= TASK BRIEF =
Everything in the listing should be set down exactly, apart from the pictures.

= MATERIAL TO PROCESS =
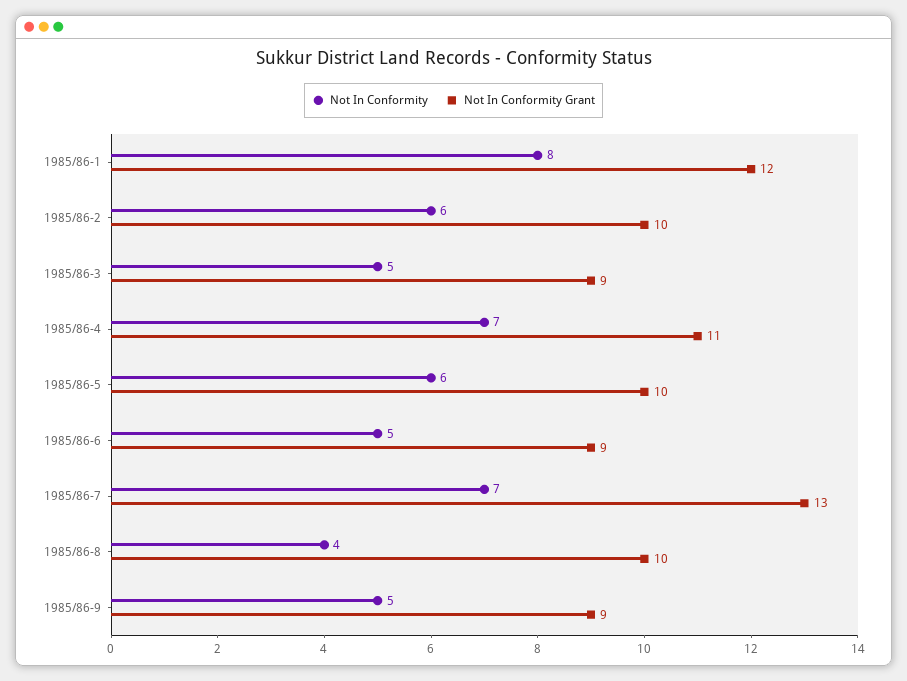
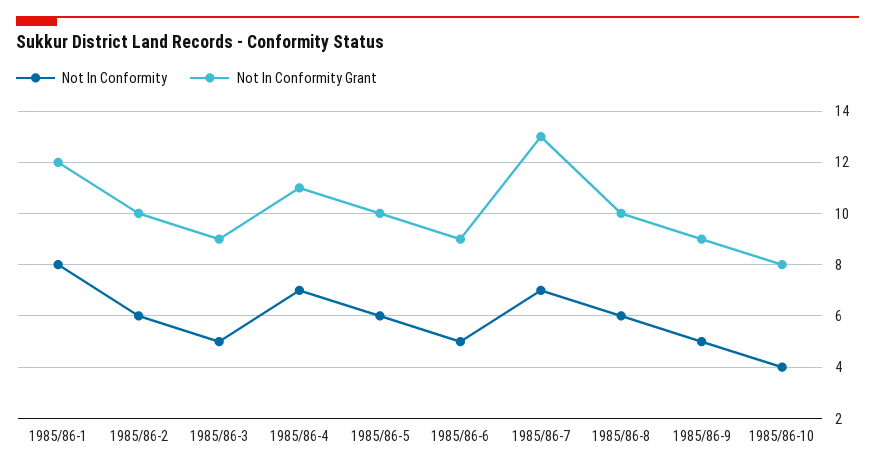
Not In Conformity, 1985/86-8: 4 -> 6
Not In Conformity, 1985/86-10: none -> 4
Not In Conformity Grant, 1985/86-10: none -> 8

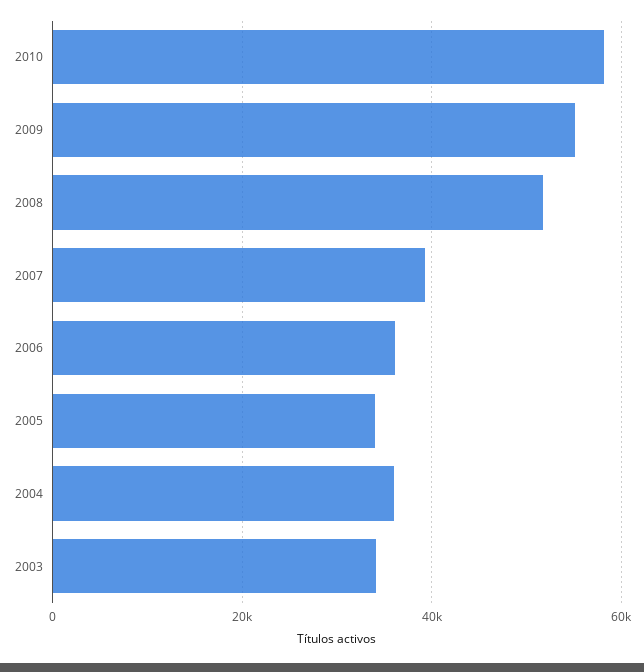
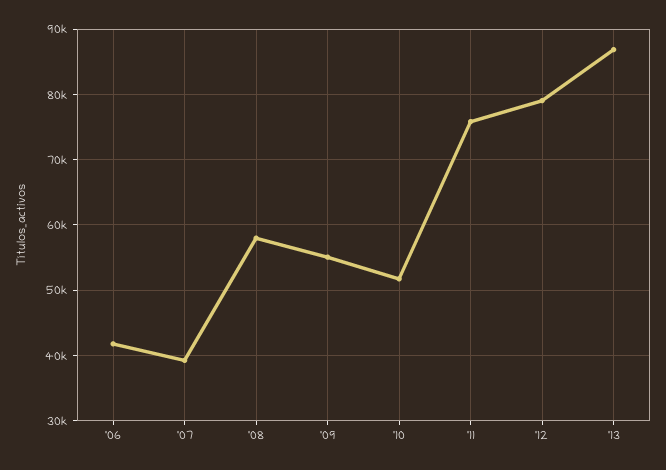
2010: 58000 -> 52000
2008: 52000 -> 58000
2006: 36000 -> 42000
2005: 34000 -> none
2004: 36000 -> none
2003: 34000 -> none
'11: none -> 76000
'12: none -> 79000
'13: none -> 87000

= REPLY TO THE EXERCISE =
Not In Conformity, 1985/86-8: 4 -> 6
Not In Conformity, 1985/86-10: none -> 4
Not In Conformity Grant, 1985/86-10: none -> 8

2010: 58000 -> 52000
2008: 52000 -> 58000
2006: 36000 -> 42000
2005: 34000 -> none
2004: 36000 -> none
2003: 34000 -> none
'11: none -> 76000
'12: none -> 79000
'13: none -> 87000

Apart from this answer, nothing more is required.